Gaslighting dapat terjadi karena berbagai alasan, di antaranya:
- Keinginan untuk mengendalikan. Pelaku ingin memiliki kekuasaan atas korban dengan mengendalikan cara berpikir dan perasaan mereka.
- Ketidakmampuan mengakui kesalahan. Beberapa orang menggunakan gaslighting untuk menghindari tanggung jawab atas tindakan mereka.
- Lingkungan yang mendukung manipulasi. Dalam beberapa hubungan atau budaya, perilaku manipulatif diterima atau bahkan dianggap normal.
- Mekanisme pertahanan diri. Beberapa pelaku melakukan gaslighting secara tidak sadar untuk melindungi diri dari perasaan bersalah atau ketidakamanan.
- Pengaruh pola asuh dan pengalaman masa lalu. Individu yang tumbuh dalam lingkungan manipulatif cenderung mengulangi perilaku tersebut dalam hubungan mereka sendiri.
Ciri-Ciri Perilaku Gaslighting
Â
Seseorang yang melakukan tindakan gaslighting biasanya memiliki kepribadian narsistik, arogan, dan sosiopat. Mereka bisa melakukan kebohongan dan manipulasi, namun di sisi lain juga tampak tidak bersalah. Berikut adalah ciri-ciri gaslighting yang penting untuk disadari.
- Sering berbohong. Berbohong adalah salah satu ciri utama perilaku gaslighting. Kebohongan ini biasanya bertujuan untuk meyakinkan korban terhadap skenario yang dibuat. Dengan begitu, korban akan merasa kebingungan dan tidak berdaya.
- Tindakan dan perkataan tidak sesuai. Pelaku gaslighting adalah orang yang manipulatif. Mereka mengatakan banyak hal, namun tindakan atau realitanya tidak sesuai dengan perkataannya. Untuk menyadari tanda ini, usahakan selalu memantau tindakannya alih-alih hanya perkataannya saja.
- Merendahkan orang lain. Demi menjaga harga dirinya atau menghindari kesalahan yang sudah dibuat, pelaku gaslighting tak segan merendahkan orang lain. Hal ini dilakukan dengan cara menyebar gosip, fitnah, dan menceritakan hal buruk tentang orang yang ditargetkan (korban).

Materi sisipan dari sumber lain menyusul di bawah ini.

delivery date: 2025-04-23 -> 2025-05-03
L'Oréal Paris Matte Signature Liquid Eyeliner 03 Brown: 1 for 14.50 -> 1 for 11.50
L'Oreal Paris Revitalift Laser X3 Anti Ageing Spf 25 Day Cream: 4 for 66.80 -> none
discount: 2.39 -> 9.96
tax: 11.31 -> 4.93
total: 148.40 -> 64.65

- Terus membantah. Â Apabila ada orang lain yang berbicara tentang kesalahan yang dilakukan oleh pelaku gaslighting, pelaku akan selalu membantahnya sehingga korban merasa ragu. Sekalipun ada bukti, pelaku gaslighting bisa membuat korban berpikir bahwa ia hanya salah paham atau justru menyalahkan korban sendiri.
- Membuat korban kebingungan. Sering kali, korban merasa kebingungan dengan sikap yang ditunjukkan oleh pelaku gaslighting. Ketika korban menyadari adanya kejanggalan, pelaku akan terus-menerus menunjukkan sikap positif, sehingga korban akan merasa kebingungan dan berpikir bahwa pelaku tidak sepenuhnya buruk.

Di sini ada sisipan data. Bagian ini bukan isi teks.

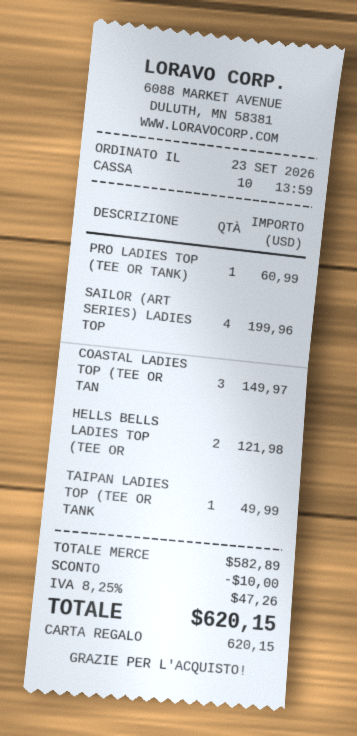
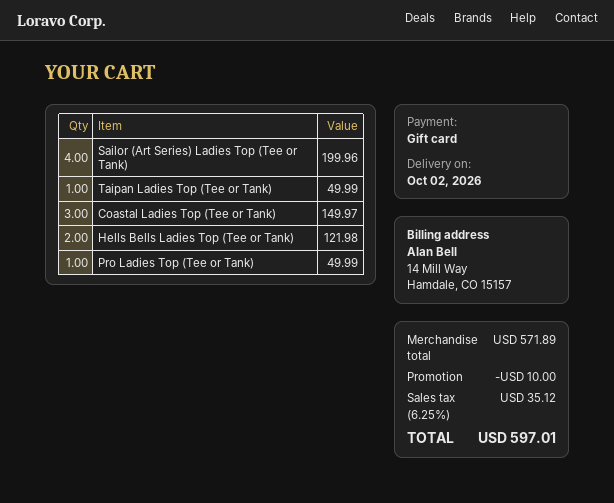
PRO LADIES TOP (TEE OR TANK): 1 for 60.99 -> 1 for 49.99
subtotal: 582.89 -> 571.89
tax: 8.25% = 47.26 -> 6.25% = 35.12
total: 620.15 -> 597.01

- Playing Victim. Ketika dipojokkan, pelaku gaslighting akan merencanakan sebuah kebohongan yang mengubah posisinya seolah-olah menjadi korban (playing victim). Hal ini ia lakukan untuk menutupi kesalahannya. Akibatnya, korban akan berbalik menyalahkan dirinya sendiri.

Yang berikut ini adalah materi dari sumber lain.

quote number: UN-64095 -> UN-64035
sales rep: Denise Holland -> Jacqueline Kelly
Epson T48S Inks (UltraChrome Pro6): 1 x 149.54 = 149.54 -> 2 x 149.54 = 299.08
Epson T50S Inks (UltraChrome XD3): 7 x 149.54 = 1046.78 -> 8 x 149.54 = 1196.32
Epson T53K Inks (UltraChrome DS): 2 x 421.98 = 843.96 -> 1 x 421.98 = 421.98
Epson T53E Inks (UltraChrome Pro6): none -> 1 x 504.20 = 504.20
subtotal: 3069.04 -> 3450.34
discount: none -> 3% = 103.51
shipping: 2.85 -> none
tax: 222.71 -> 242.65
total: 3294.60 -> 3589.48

- Memanfaatkan hal berharga orang lain sebagai ancaman. Guna melancarkan rencananya, pelaku gaslighting tak segan menjadikan benda atau orang berharga di sekitar korban sebagai senjata ancaman. Ia tak henti menyerang harga diri dan kepercayaan diri korban dengan mengatakan bahwa korban tak pantas mendapatkan hal-hal berharga di hidupnya.
- Melimpahkan kesalahan pada orang. Pelaku gaslighting adalah pelaku utama dalam sebuah kebohongan dan perundungan. Akan tetapi, ia bisa saja berbalik menuduh orang lain melakukan hal tersebut seolah ia tidak melakukan kesalahan apa-apa.
- Pura-pura baik. Sering kali, orang yang melakukan gaslighting juga pura-pura menjadi individu yang baik dan tampaknya mendukung korban. Namun, sebenarnya ia memiliki maksud lain, yakni untuk mengidentifikasi kelemahan korban. Setelah berhasil menemukan kelemahan korban, mereka akan terus mengingatkan dan menyorot kelemahan tersebut. Akibatnya, korban akan merasa bersalah dalam segala hal.